Home > EulerForge > Tutorials > 12. Hyperparameter Search (Grid / Random / Bayes)

12. Hyperparameter Search (Grid / Random / Bayes)

Use the eulerforge grid command to systematically search hyperparameters such as learning rate, LoRA rank, target layers, and attention targets.


Preparation

Install Optuna:

pip install eulerforge[hpo]

Quick Start

# 1. Dry-run with example spec (validation only)
eulerforge grid configs/grid/sft_random_search.yml --dry-run

# 2. Run
eulerforge grid configs/grid/sft_random_search.yml

After completion, results are saved to outputs/grid/sft_random/summary.json.


YAML Spec Structure

version: 1
base_preset: "configs/presets/qwen3.5_0.8b_dense_lora_sft.yml"  # Base configuration

run:
  output_root: "outputs/grid"       # Result storage directory
  max_trials: 10                    # Maximum number of trials
  max_train_steps: 500              # Training steps per trial

  data:                             # Optional (uses base_preset data if absent)
    format: "raw"
    task: "sft"
    path: "data/sft_10k_raw.jsonl"

  objective:
    direction: "minimize"           # "minimize" | "maximize"
    metric: "train/total_loss"      # Key from metrics.jsonl
    step_agg: "last"                # "last" | "min" | "mean"

search:
  method: "random"                  # "grid" | "random" | "bayes"
  sampler:
    seed: 42
  space:
    - name: "training.lr"
      type: "float"
      low: 1e-6
      high: 3e-4
      log: true

    - name: "injection.lora_r"
      type: "int"
      low: 8
      high: 64
      step: 8

    - name: "injection.lora_dropout"
      type: "categorical"
      choices: [0.0, 0.05, 0.1]

Searchable Parameters (Space Reference)

Any setting from the base_preset can be specified using dot-path notation in space. Below is a categorized list of parameters that are most effective to search in practice.

Training Parameters (training.*)

Parameter Description Recommended Search Range Notes
training.lr Learning rate 1e-6 ~ 3e-4 (log) Most important, always search
training.weight_decay L2 regularization 0.0 ~ 0.1
training.warmup_steps Warmup step count 50 ~ 500
training.batch_size Batch size [2, 4, 8] Depends on GPU memory
training.grad_accum_steps Gradient accumulation [1, 2, 4, 8] effective batch = batch x accum
training.max_grad_norm Gradient clipping [0.5, 1.0, 2.0]
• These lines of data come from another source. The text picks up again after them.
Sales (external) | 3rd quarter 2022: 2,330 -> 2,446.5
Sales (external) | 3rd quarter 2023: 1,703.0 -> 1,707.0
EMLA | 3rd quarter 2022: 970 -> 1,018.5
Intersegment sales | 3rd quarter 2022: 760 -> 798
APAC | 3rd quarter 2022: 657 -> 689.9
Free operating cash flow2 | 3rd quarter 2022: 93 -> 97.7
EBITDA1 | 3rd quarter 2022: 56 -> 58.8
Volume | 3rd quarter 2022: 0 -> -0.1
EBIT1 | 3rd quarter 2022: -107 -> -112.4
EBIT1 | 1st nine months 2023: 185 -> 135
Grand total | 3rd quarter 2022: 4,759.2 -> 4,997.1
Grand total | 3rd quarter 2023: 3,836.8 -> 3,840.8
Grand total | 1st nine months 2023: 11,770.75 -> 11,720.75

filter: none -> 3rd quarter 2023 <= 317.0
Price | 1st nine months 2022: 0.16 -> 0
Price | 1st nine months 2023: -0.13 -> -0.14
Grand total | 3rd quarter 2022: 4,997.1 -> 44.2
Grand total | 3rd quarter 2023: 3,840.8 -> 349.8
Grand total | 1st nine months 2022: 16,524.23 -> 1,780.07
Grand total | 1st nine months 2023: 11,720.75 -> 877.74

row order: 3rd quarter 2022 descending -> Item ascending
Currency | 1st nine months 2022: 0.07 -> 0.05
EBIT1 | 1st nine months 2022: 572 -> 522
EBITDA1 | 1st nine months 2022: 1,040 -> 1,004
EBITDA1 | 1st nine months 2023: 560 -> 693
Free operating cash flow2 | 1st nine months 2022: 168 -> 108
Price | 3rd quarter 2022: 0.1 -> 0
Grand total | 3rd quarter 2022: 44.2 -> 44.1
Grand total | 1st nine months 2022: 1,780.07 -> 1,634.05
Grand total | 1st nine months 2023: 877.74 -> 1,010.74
Training Type-Specific Parameters

Parameter Training Type Recommended Search Range Notes
training.orpo_lambda ORPO 0.1 ~ 2.0 SFT vs preference loss ratio
training.dpo_beta DPO [0.05, 0.1, 0.2, 0.5] Preference strength
training.ppo.clip_range PPO [0.1, 0.2, 0.3] PPO clipping ε
training.ppo.kl_coef PPO [0.05, 0.1, 0.2] KL penalty coefficient

LoRA Structure Parameters (injection.*)

Parameter Description Recommended Search Range Notes
injection.lora_r LoRA rank 8 ~ 64 (step 8) Larger = more expressive / more memory
injection.lora_alpha LoRA scaling 16 ~ 128 (step 16) Typically lora_r x 2
injection.lora_dropout LoRA dropout [0.0, 0.05, 0.1]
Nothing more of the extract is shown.